In Space Pirate Trainer, the point-lights parented to the barrel of the gun were disabled in low settings to avoid these extra passes, saving quite a bit of frame time. Recalling the section about floor rendering, imagine that the whole floor was sent through for rendering three times. Now consider having to do that for each eye; you'd get six total draws of geometry that cover about 60 percent of the pixels on the screen.
Key takeaways:
- Make sure that all dynamic lights are removed/marked unimportant.
- Bake as much light as possible.
- Use light probes for dynamic lighting.
Post-processing effects
Post-processing effects can take a huge cut of your frame budget if care isn't taken. The optimized "High" settings for Space Pirate Trainer utilize Unity's post-processing stack, but still only take around 2.6 ms/frame on our surface target.
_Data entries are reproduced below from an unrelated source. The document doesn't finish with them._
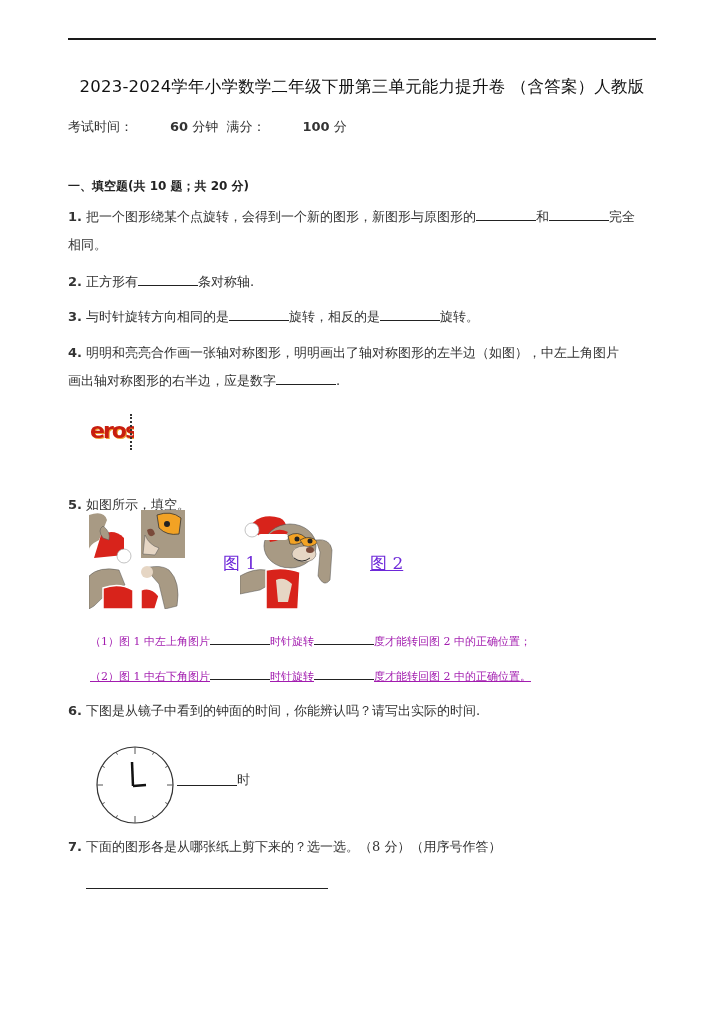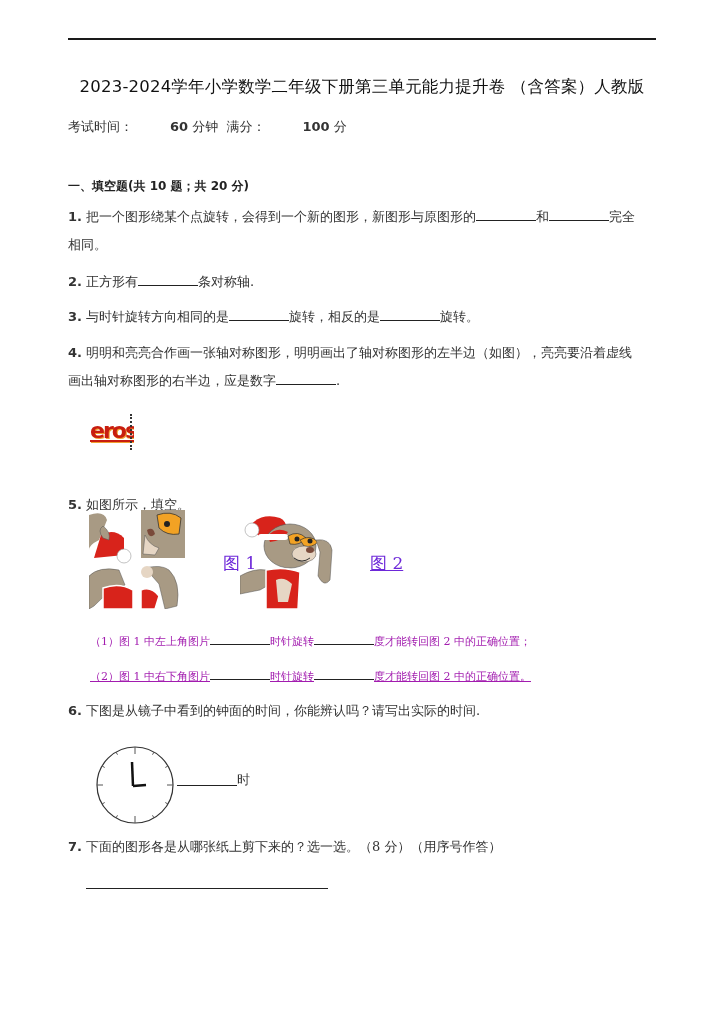"明明和亮亮合作画一张轴对称图形，明明画出了轴对称图形的左半边（如图），亮亮要沿着" span { text: 亮亮要沿着虚线 -> 中左上角图片 }
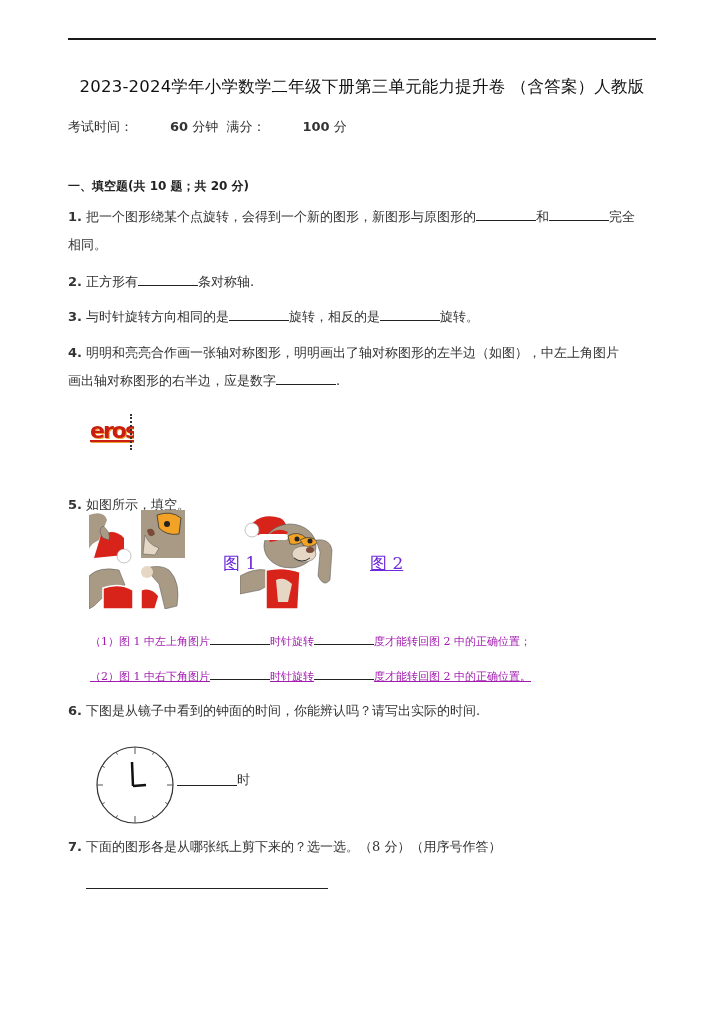"eros" div { text-decoration: underline -> none }
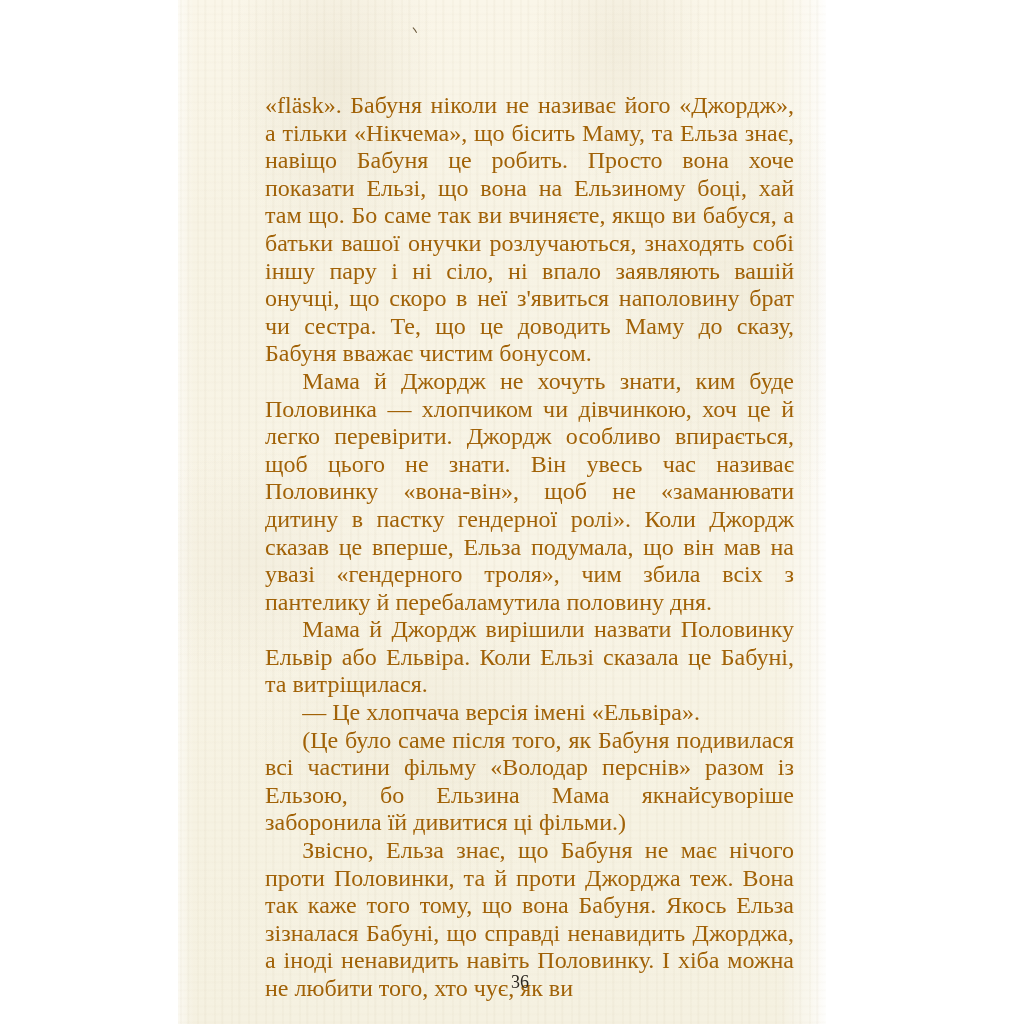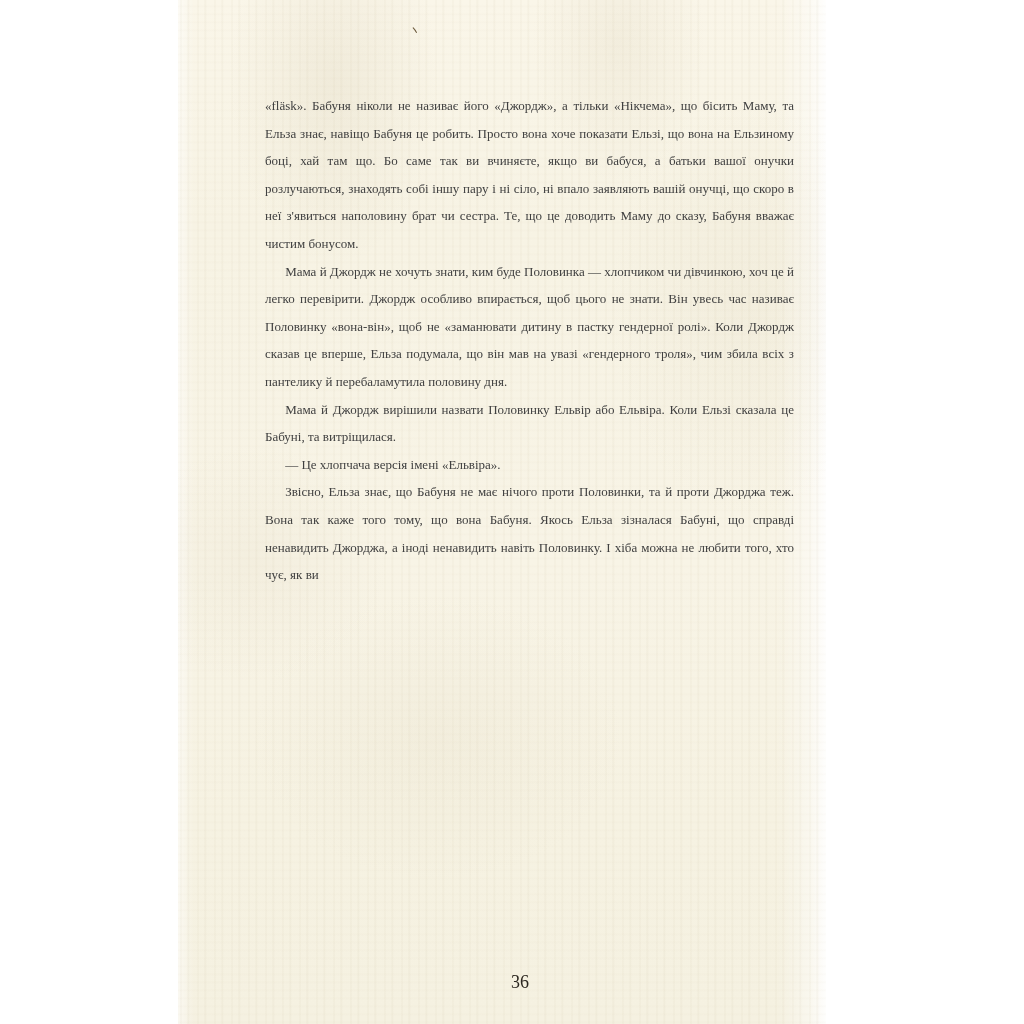"«fläsk». Бабуня ніколи не називає" #text-block { color: #404040 -> #a16207; font-size: 13px -> 24px }
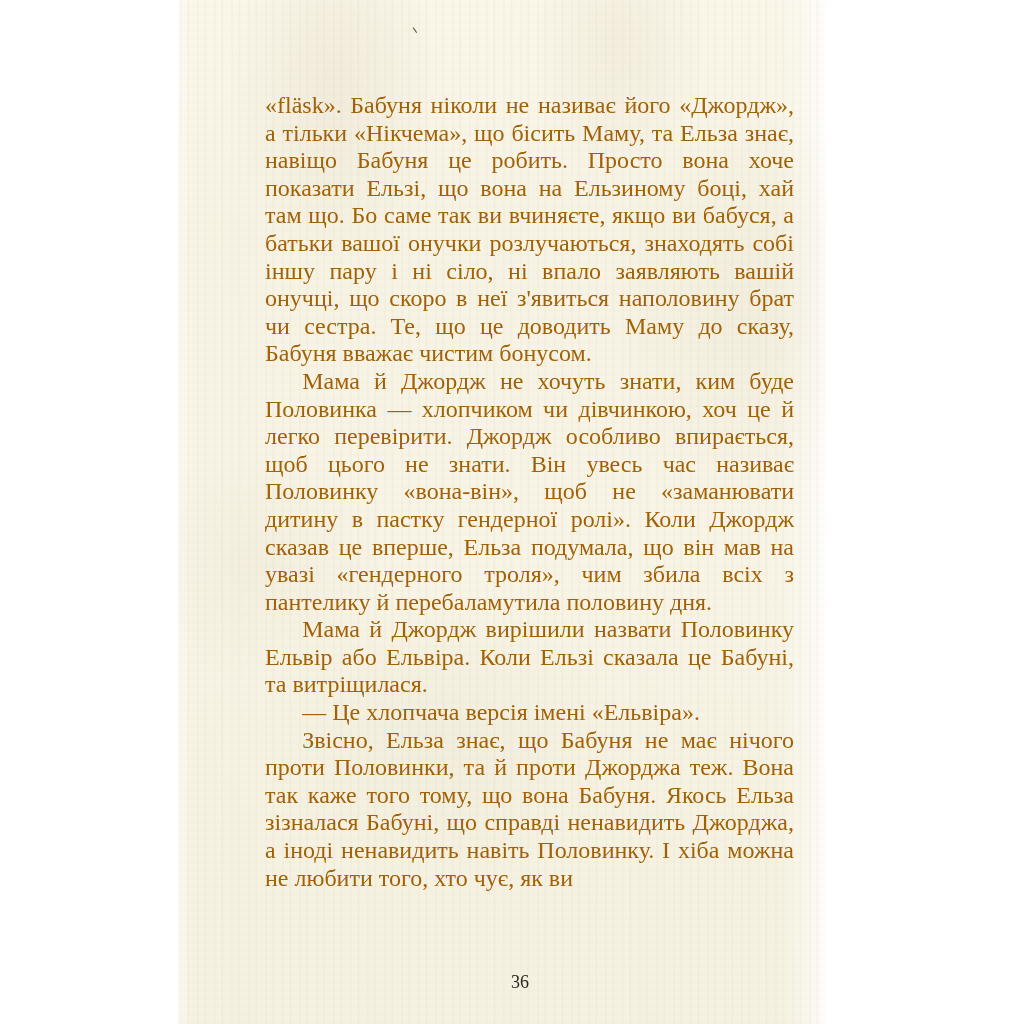"(Це було саме після того," p { html: none -> <p> <span>(Це було саме після того, як Бабуня подивилася всі частини фільму «Володар перснів» разом із Ельзою, бо Ельзина Мама якнайсуворіше заборонила їй дивитися ці фільми.)</span> </p> }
See the image below:
![High settings showing 14 passes]()
Figure 13. "High" settings showing 14 passes (reduced from much more); GPU duration of 2.6 ms/frame.
The highlighted section above shows all of the draw calls involved in post-processing effects for Space Pirate Trainer, and the pop-out window shown is the total GPU duration of those selected calls—around 2.6 ms. Initially, Van Welden and the team tested the mobile bloom to replace the typically used effect, but found that it caused distracting flickering. Ultimately, it was decided that bloom should be scrapped and the remaining stylizing effects could be merged into a single custom pass using color lookup tables to approximate the look of the high-end version.
Merging the passes brought the frame time down from the previously noted 2.6 ms/frame to 0.6 ms/frame (4x performance improvement). This optimization is a bit more involved and may require the expertise of a good technical artist for more stylized games, but it's a great trick to keep in your back pocket. Also, even though the mobile version of Bloom* didn't work for Space Pirate Trainer, testing mobile VFX solutions is a great, quick-and-easy experiment to test first. For certain scene setups, they may just work and are much more performant. Check out the frame capture representing the scene on "low" settings with the new post-processing effect pass implemented:
![Low settings consolidating all post-processing effects]()
Figure 14. "Low" settings, consolidating all post-processing effects into one pass; GPU duration of 0.6 ms/frame.
HDR usage and vertical flip
Avoiding the use of high-dynamic rage (HDR) textures on your "low" tier can benefit performance in numerous ways—the main one being that HDR textures and the techniques that require them (such as tone mapping and bloom) are relatively expensive. There is additional calculation for color finalization and more memory required per-pixel to represent the full color range. On top of this, the use of HDR textures in Unity has the scene rendered upside down. Typically, this isn't an issue as the final render-target flip only takes around 0.3 ms/frame, but when your budget is down to 16.6 ms/frame to render at 60 fps, and you need to do the flip once for each eye (~0.6 ms/frame total), this accounts for quite a significant chunk of your frame.
![Single-eye vertical flip]()
Figure 15. Single-eye vertical flip, 291 ms.
Key takeaways:
- Uncheck HDR boxes on scene camera.
- If post-production effects are a must, use the Unity engine's Post-Processing Stack and not disparate Image Effects that may do redundant work.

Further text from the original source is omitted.